Stored items from a collection
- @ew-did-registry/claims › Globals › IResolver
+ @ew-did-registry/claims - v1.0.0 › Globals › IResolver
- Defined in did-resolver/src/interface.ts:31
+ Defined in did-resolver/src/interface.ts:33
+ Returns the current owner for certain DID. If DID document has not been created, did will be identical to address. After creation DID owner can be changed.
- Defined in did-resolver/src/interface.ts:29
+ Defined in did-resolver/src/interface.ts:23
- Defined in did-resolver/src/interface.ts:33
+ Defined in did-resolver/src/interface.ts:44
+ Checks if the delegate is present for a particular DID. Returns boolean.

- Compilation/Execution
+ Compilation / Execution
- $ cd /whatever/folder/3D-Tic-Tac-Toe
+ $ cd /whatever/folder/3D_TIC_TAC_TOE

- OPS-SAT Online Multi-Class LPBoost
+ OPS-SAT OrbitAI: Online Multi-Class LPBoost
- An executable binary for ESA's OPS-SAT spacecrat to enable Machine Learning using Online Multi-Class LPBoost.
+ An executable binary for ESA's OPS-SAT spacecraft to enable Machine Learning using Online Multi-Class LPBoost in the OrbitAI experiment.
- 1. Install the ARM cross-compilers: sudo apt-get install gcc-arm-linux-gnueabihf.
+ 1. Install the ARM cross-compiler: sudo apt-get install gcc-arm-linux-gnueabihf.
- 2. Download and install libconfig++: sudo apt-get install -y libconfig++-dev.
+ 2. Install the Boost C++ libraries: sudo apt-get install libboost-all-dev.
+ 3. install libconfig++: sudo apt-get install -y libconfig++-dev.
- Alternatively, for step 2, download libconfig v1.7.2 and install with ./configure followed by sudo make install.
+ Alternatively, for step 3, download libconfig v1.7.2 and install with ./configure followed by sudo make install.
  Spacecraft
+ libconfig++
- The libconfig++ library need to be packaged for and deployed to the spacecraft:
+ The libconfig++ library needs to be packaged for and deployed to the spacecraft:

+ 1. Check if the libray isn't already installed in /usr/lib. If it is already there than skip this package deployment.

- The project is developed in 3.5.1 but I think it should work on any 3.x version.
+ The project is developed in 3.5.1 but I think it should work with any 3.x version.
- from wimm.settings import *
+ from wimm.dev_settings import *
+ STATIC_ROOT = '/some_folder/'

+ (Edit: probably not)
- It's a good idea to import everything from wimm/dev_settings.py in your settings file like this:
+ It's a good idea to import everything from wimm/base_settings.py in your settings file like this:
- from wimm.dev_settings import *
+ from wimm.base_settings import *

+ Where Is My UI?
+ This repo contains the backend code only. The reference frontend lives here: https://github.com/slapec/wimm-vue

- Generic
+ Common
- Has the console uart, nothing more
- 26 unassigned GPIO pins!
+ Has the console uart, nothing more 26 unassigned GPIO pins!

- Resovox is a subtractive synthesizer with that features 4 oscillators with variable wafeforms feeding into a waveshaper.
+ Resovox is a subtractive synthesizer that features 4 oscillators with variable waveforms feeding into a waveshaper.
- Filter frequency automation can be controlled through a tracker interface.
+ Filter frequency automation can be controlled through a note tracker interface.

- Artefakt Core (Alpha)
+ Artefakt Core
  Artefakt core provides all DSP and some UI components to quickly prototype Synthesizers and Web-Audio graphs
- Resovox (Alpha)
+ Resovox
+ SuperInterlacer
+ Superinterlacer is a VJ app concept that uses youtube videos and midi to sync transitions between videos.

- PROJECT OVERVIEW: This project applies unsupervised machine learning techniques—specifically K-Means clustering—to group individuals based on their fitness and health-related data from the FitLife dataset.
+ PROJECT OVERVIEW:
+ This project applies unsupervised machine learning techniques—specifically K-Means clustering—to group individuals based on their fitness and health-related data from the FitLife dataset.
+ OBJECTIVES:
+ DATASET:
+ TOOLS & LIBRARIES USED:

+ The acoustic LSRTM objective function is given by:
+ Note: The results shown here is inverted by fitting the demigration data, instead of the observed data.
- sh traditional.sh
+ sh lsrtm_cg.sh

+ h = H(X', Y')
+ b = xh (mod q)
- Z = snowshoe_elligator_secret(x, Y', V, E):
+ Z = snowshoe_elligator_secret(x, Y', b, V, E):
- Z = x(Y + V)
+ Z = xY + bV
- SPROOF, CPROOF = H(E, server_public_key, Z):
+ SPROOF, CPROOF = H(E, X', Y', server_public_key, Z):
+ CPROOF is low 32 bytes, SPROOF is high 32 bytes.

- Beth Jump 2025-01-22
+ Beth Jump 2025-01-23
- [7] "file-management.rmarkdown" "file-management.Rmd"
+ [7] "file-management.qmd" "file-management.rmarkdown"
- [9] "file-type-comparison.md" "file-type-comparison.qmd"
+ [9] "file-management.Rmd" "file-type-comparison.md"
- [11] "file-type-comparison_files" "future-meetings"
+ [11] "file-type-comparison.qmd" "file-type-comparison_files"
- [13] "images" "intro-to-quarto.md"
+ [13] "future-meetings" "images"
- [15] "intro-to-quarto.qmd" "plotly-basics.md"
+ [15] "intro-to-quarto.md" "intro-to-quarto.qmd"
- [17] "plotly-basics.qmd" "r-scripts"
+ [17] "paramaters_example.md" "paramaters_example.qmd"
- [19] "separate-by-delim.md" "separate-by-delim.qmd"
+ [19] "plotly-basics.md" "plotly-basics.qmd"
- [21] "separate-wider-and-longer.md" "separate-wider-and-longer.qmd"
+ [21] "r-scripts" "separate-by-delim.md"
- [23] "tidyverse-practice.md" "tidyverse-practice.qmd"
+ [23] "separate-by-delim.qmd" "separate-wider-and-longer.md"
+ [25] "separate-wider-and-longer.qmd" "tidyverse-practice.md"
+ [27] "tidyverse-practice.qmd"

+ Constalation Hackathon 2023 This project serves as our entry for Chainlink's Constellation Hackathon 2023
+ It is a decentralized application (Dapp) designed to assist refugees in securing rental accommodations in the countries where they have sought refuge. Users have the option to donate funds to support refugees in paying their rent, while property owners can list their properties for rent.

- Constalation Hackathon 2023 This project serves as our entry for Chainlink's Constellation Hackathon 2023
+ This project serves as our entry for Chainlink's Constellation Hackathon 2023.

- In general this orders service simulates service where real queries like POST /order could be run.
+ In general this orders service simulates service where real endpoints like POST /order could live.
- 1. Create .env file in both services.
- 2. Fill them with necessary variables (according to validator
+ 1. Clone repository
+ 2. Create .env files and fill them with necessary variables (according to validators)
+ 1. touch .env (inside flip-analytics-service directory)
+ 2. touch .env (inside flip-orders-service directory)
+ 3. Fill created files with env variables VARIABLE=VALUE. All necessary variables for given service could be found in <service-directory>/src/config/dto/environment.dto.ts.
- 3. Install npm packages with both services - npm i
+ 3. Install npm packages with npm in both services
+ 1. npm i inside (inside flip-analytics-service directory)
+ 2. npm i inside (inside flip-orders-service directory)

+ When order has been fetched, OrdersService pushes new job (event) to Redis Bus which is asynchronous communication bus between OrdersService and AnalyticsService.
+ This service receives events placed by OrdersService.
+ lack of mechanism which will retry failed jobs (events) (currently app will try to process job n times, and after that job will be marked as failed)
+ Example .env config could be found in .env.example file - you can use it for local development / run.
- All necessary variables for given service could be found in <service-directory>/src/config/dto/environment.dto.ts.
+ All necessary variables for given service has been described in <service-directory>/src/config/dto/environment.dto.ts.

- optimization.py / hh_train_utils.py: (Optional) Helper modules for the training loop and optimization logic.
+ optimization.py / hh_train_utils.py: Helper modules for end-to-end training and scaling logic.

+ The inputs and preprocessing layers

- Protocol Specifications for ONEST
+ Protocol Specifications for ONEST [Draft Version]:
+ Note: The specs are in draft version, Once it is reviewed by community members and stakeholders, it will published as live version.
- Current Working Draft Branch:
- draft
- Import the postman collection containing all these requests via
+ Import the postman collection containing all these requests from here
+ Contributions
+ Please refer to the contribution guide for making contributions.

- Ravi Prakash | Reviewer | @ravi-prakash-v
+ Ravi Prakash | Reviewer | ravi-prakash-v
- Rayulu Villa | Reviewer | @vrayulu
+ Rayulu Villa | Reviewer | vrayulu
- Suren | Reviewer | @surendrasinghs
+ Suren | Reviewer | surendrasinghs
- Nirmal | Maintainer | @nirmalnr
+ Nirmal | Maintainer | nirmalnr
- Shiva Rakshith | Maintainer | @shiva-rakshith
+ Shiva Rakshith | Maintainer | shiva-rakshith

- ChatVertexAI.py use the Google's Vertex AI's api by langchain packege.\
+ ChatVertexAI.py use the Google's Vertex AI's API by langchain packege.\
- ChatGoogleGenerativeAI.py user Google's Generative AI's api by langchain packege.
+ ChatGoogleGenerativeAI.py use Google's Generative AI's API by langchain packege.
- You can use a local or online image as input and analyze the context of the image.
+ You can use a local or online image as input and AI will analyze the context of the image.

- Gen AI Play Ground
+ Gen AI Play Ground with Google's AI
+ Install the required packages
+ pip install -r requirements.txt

**What is needed**. Using the records above, set down exactly the lines from the one with "POST /order could live." through the one with "development / run.", inclusive, and nothing more.

**Reply to the exercise**.
+ In general this orders service simulates service where real endpoints like POST /order could live.
- 1. Create .env file in both services.
- 2. Fill them with necessary variables (according to validator
+ 1. Clone repository
+ 2. Create .env files and fill them with necessary variables (according to validators)
+ 1. touch .env (inside flip-analytics-service directory)
+ 2. touch .env (inside flip-orders-service directory)
+ 3. Fill created files with env variables VARIABLE=VALUE. All necessary variables for given service could be found in <service-directory>/src/config/dto/environment.dto.ts.
- 3. Install npm packages with both services - npm i
+ 3. Install npm packages with npm in both services
+ 1. npm i inside (inside flip-analytics-service directory)
+ 2. npm i inside (inside flip-orders-service directory)

+ When order has been fetched, OrdersService pushes new job (event) to Redis Bus which is asynchronous communication bus between OrdersService and AnalyticsService.
+ This service receives events placed by OrdersService.
+ lack of mechanism which will retry failed jobs (events) (currently app will try to process job n times, and after that job will be marked as failed)
+ Example .env config could be found in .env.example file - you can use it for local development / run.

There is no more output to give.